Asimov continues with his narration of the history of the interregnum between empires in pretty much the same anthology format used in Foundation. Actually, upon further thinking, there's probably no way really to tell the story of a 1,000 year journey on the part of humanity without doing it in snippets. More and more the series begins to read more like a history book with some dramatic events being highlighted for their importance as turning points. These turning points are called Seldon Crises, foreseen events by Hari Seldon, Psychohistorian, which impel the people of the Foundation forward to galactic dominance. Throughout the first book and a half, Asimov establishes a bit of fatalism - nothing can stop the foundation by historical imperative, and for that reason the people of the Foundation, especially it's leadership, become apathetic.
Asimov throws a wrench into the status quo with the rise of a mutant, a statistical improbability and anomaly that could not possibly be accounted for in the creation of the Seldon Plan and therefore the first truly unknown quantity with the ability to destroy the Foundation. This mutant, called the Mule, has psychic ability and the great revival of technology in the Foundation is powerless to stop him from manipulating people and working his way to dominance. The Mule consolidates his power, takes over the Foundation and destroys the remnants of the former galactic empire and it looks like Seldon's prophecies could be wrong. That a single individual upset the 1,000 year plan to turn the Foundation into the Second Empire, in only 5 years.

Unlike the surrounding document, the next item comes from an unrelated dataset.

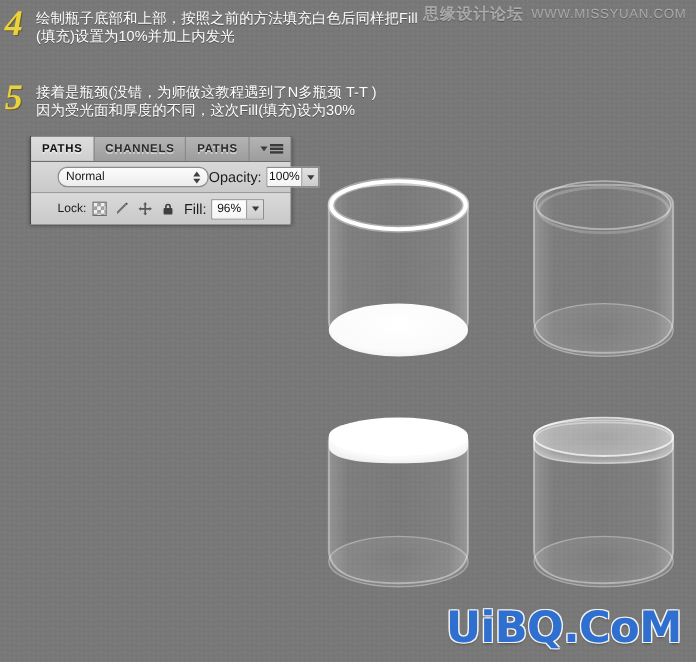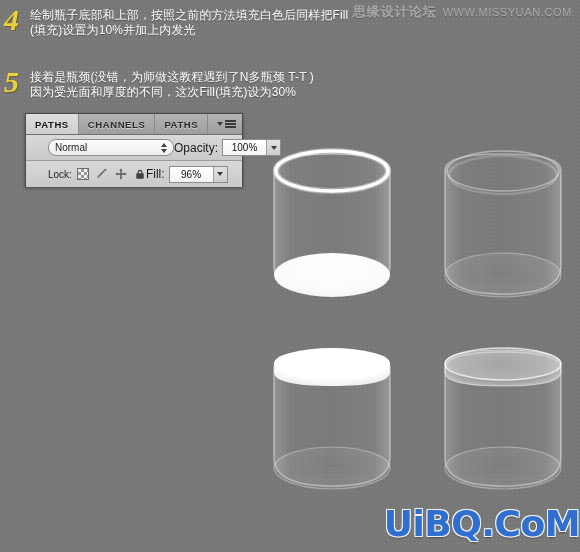"100%" .num-field .val { width: 43px -> 28px }
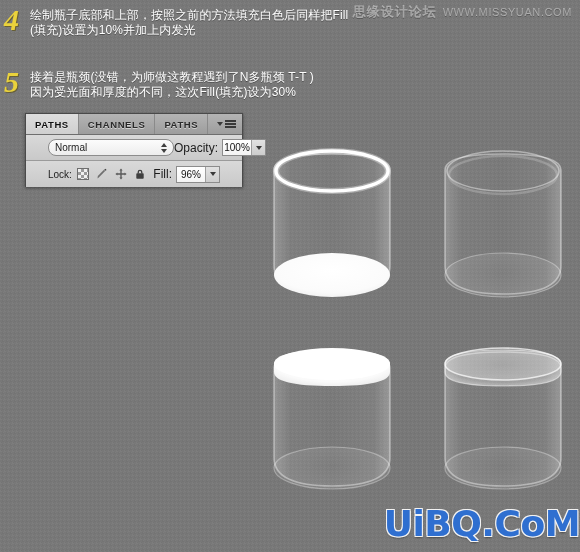"UiBQ.CoM" #wm-logo { right: 0 -> 12px }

Asimov again explores the themes of individuality, stagnation, complacency and religion. Choice and free will are major foci for the novel. If the Seldon Plan is mathematically and psychologically accurate like a prophecy, if certain things are meant to happen, just because human beings will predictably react in the same ways in given situations, do we really have free will? What is the role of the individual in society in in the historical process? Asimov treats history like a Marxist, influenced by Hegelian dialectics. Conflicts and crises between opposing forces give birth to a third new status quo until it comes into conflict with an opposing force. These moments of intersection are the Crises predicted by Seldon and the focus of Asimov's 1,000 year narrative. But the Mule changes that. He challenges the notion of inevitability and proves the fallibility of Seldon's prophecies. But by doing so he introduces another free will paradox. The Mule has the ability to modify emotions and create complete loyalty in people. He wins victories by converting the opposing sides' generals and leaders into giving up and then serving him, destroying free will again by creating it out of the tight confines of the Seldon Plan. It's truly and interesting concept. How will the Mule be stopped? Enter: the Second Foundation. Established on the other side of the galaxy as a failsafe in case of the failure of the Foundation. But no record exists of where that foundation is or what type of society it will become. Will the Mule find it and destroy it? Does it exist after 300 years?
My major problem throughout the narration is that it is assumed that the Seldon Plan represents the ideal in some way. Seldon was a human being, capable of manipulating and creating situations a millennia in advance and manipulating the fate of quadrillions of human beings. Who says his plan needs to be fulfilled? What if people don't want Seldon's future? What if they don't want to live in an all-encompassing empire? I would maybe believe Asimov wants you to question that, but he gives himself away in little asides in the narration, inserting emotional declamations against the upset of the Plan.